Après le décès de membres de sa famille, Fatma* a quitté très jeune son pays l’Érythrée avec sa mère et deux sœurs pour s’installer à Khartoum au Soudan. Mais sa mère décède au Soudan peu de temps après, et Fatma se retrouve mariée de force à l’âge de 14 ans.
Des années plus tard, elle décide d’aller en Libye pour tenter de rejoindre l’Europe afin de pouvoir y étudier et vivre en paix.
Une fois arrivé en Libye, chaque tronçon du parcours se monnaie. Certains pensent avoir payé un trajet d’Agadez à Tripoli, mais se retrouvent amenés dans des villes comme Sheba, Shwerif ou Bani Walid, dans lesquelles ils sont retenus captifs jusqu’au versement d’une somme d’argent supplémentaire pour être relâchés ou amenés sur la côte, où ils attendront le moment de tenter la traversée. Des convois sont même attaqués et leurs passagers capturés pour être ensuite rançonnés.
Si le phénomène est répandu, certaines nationalités, comme les Érythréens, semblent plus systématiquement ciblées par ces pratiques visant à extorquer une rançon, à travers un système de transferts d’argent s’étendant sur plusieurs pays. Ils sont en effet perçus comme pouvant mobiliser d’importantes ressources financières grâce au soutien de leur diaspora en Europe et en Amérique du Nord.
Les conditions dans ces hangars et autres bâtiments où des trafiquants retiennent en otage les migrants et réfugiés sont épouvantables.
Dans certains de ces lieux clandestins, des centaines de personnes, ou plus, ne voient pas la lumière du jour, ne peuvent ni bouger ni s’alimenter correctement durant plusieurs mois et subissent les pires sévices, l'objectif des trafiquants étant de les pousser à verser de l’argent.
Ils filmaient régulièrement ces scènes pour les envoyer à ma mère afin qu’elle envoie de l’argent pour que ça s’arrête et que je sois libéré.
Hamza, migrant Somalien, patient MSF
Du plastique brûlant versé sur la peau, des passages à tabac quotidiens, des actes de torture parfois infligés lors d’un appel téléphonique aux proches de la victime pour les convaincre de payer – cela continue de se passer à grande échelle en 2019 en Libye.

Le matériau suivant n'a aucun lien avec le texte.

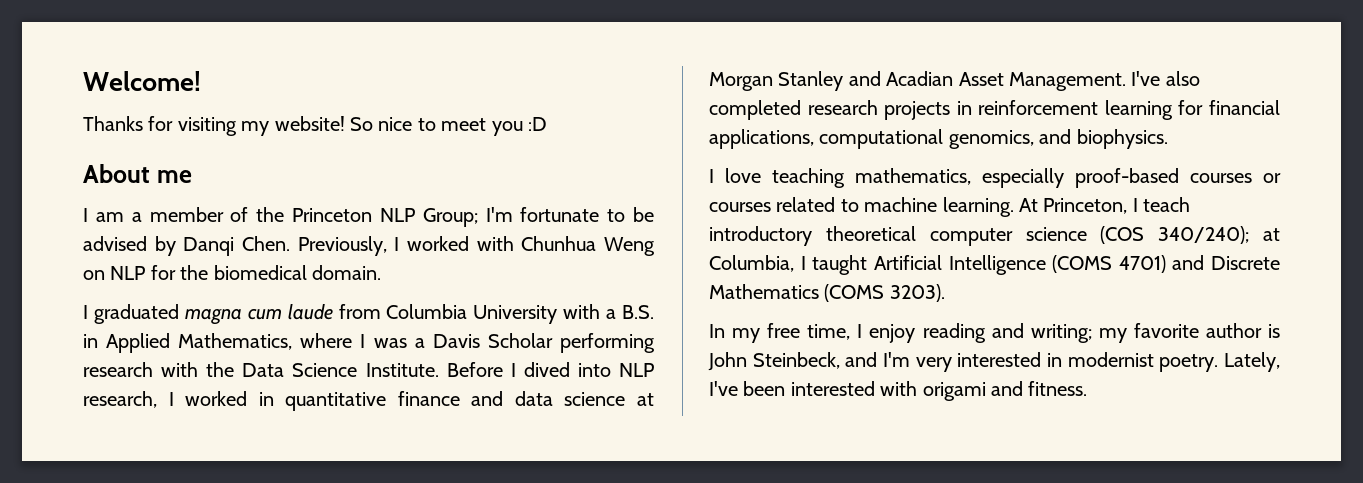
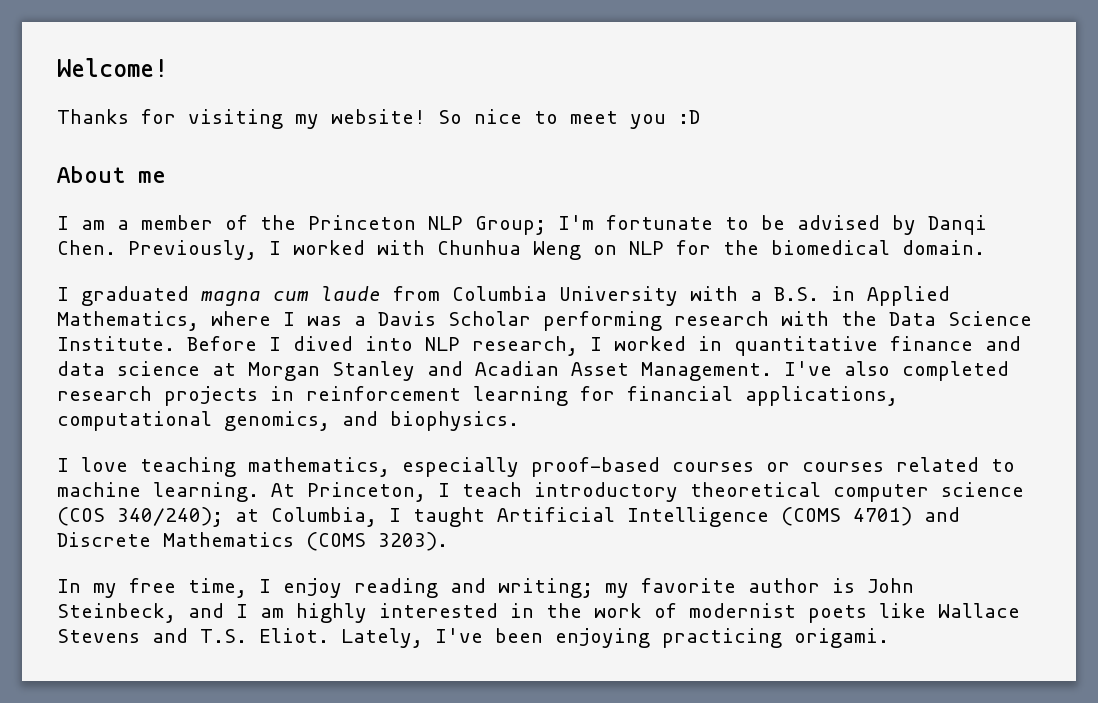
[883,352,1280,372] [709,381,1088,401] I'm very interested in modernist poetry. Lately, I've been interested with origami and fitness. -> [236,603,1020,623] [57,628,889,648] I am highly interested in the work of modernist poets like Wallace Stevens and T.S. Eliot. Lately, I've been enjoying practicing origami.

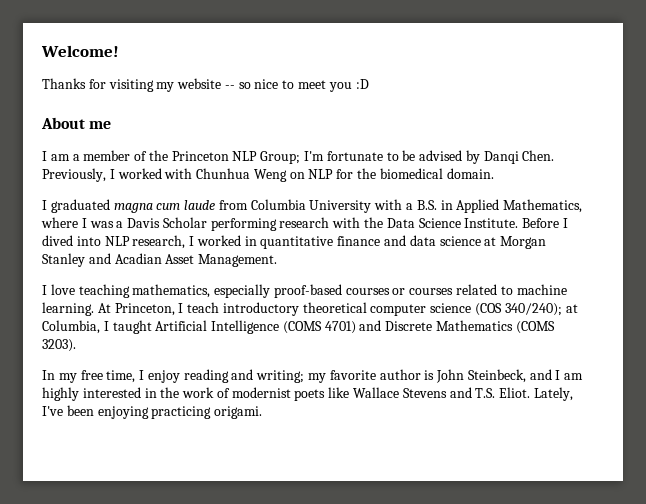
[331,109,462,124] website! So -> [177,78,251,89] website -- so
[784,361,1009,381] [57,386,898,406] [57,411,519,431] I've also completed research projects in reinforcement learning for financial applications, computational genomics, and biophysics. -> (278, 260) none

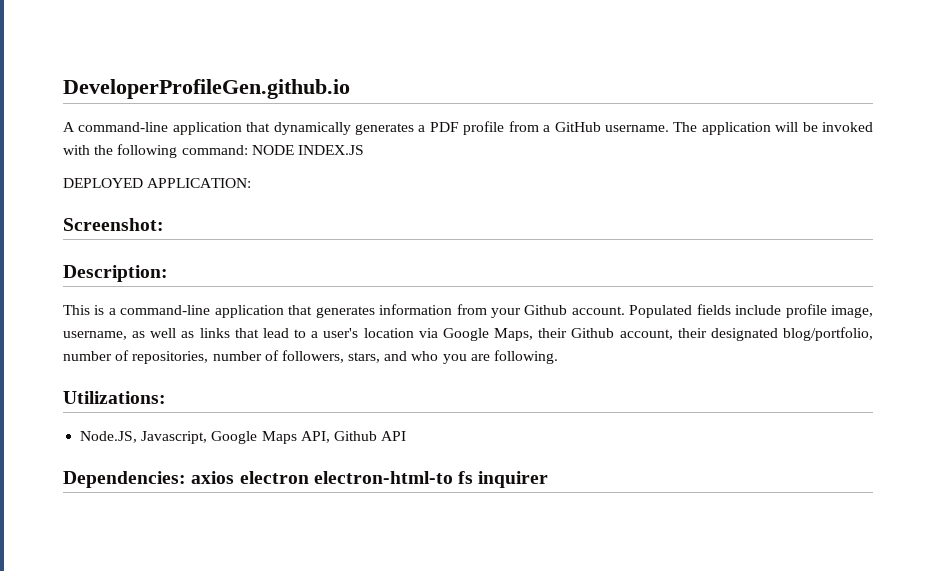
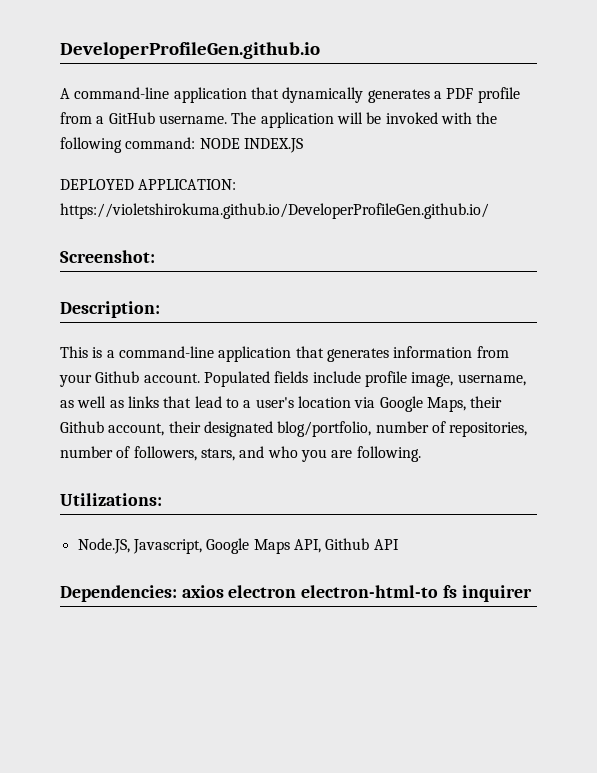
(252, 183) none -> [60,203,489,219] https://violetshirokuma.github.io/DeveloperProfileGen.github.io/

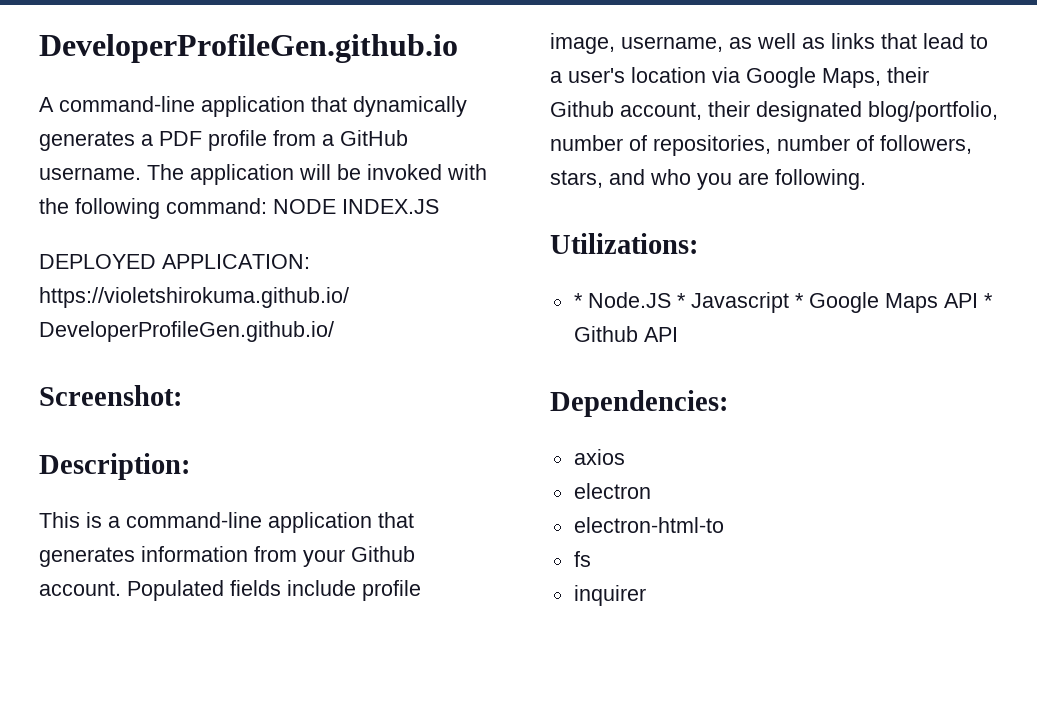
[77,538,321,554] Node.JS, Javascript, Google Maps API, -> [573,292,993,313] * Node.JS * Javascript * Google Maps API *
(177, 593) none -> (728, 403) //
(224, 591) none -> (625, 457) //
(297, 591) none -> (651, 491) //
(439, 591) none -> (724, 525) //
(457, 591) none -> (591, 559) //

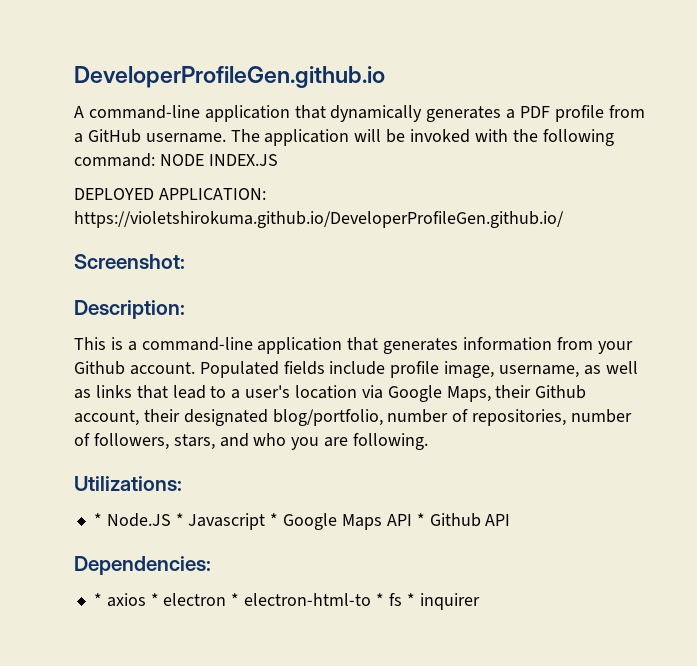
(728, 403) none -> [93,593,102,606] *
(625, 457) // -> [150,593,159,606] *
(651, 491) // -> [231,593,240,606] *
(724, 525) // -> [375,593,384,606] *
(591, 559) // -> [406,593,415,606] *

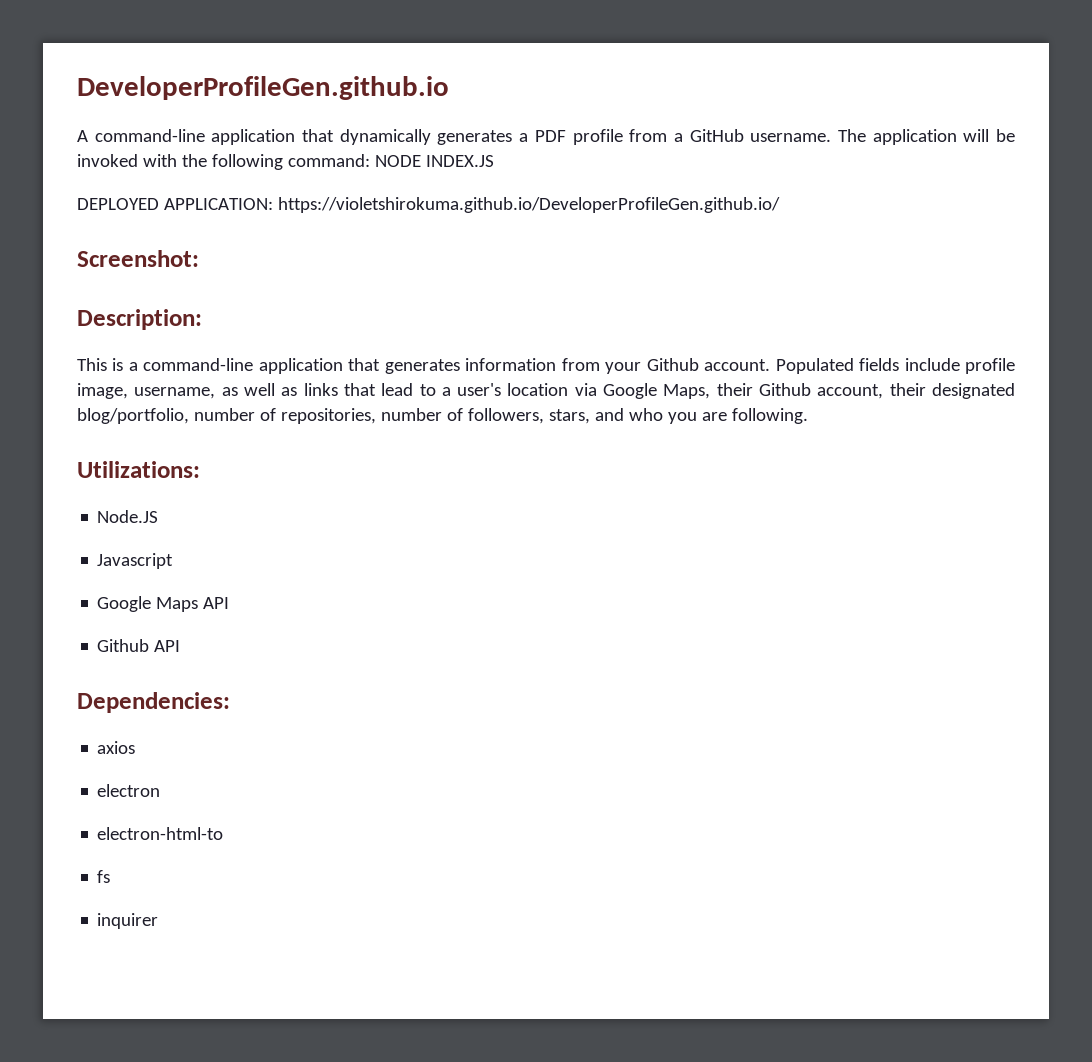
[93,513,102,526] * -> (200, 469) none
[175,513,184,526] * -> (159, 516) //
[270,513,279,526] * -> (174, 561) //
[416,513,425,526] * -> (230, 603) //
[93,593,102,606] * -> (230, 702) none
[150,593,159,606] * -> (136, 747) //
[231,593,240,606] * -> (161, 790) //
[375,593,384,606] * -> (224, 833) //
[406,593,415,606] * -> (111, 876) //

Les équipes de MSF en sont témoins : elles prennent en charge les rescapés de prisons clandestines dans la zone de Bani Walid. Il est impossible d’estimer combien de personnes meurent dans le désert – tuées par balle, sous les coups, succombant à leurs blessures, à la tuberculose ou aux maladies qui les terrassent dans de telles conditions.
Nous n’avons pas accès à ces prisons mais soignons une partie de ceux qui parviennent à en sortir après avoir payé la rançon exigée, s’être échappé ou avoir été libéré par des geôliers qui n'espèrent plus rien en tirer. Les soignants de MSF se déplacent dans des foyers pour migrants à Bani Walid pour proposer des soins médicaux à ces survivants aux corps meurtris.
Leur état de santé témoigne du calvaire enduré. Sous le choc, anémiées, polytraumatisées, ces victimes de torture et de violence extrême ont besoin de temps pour se remettre lorsque cela est possible.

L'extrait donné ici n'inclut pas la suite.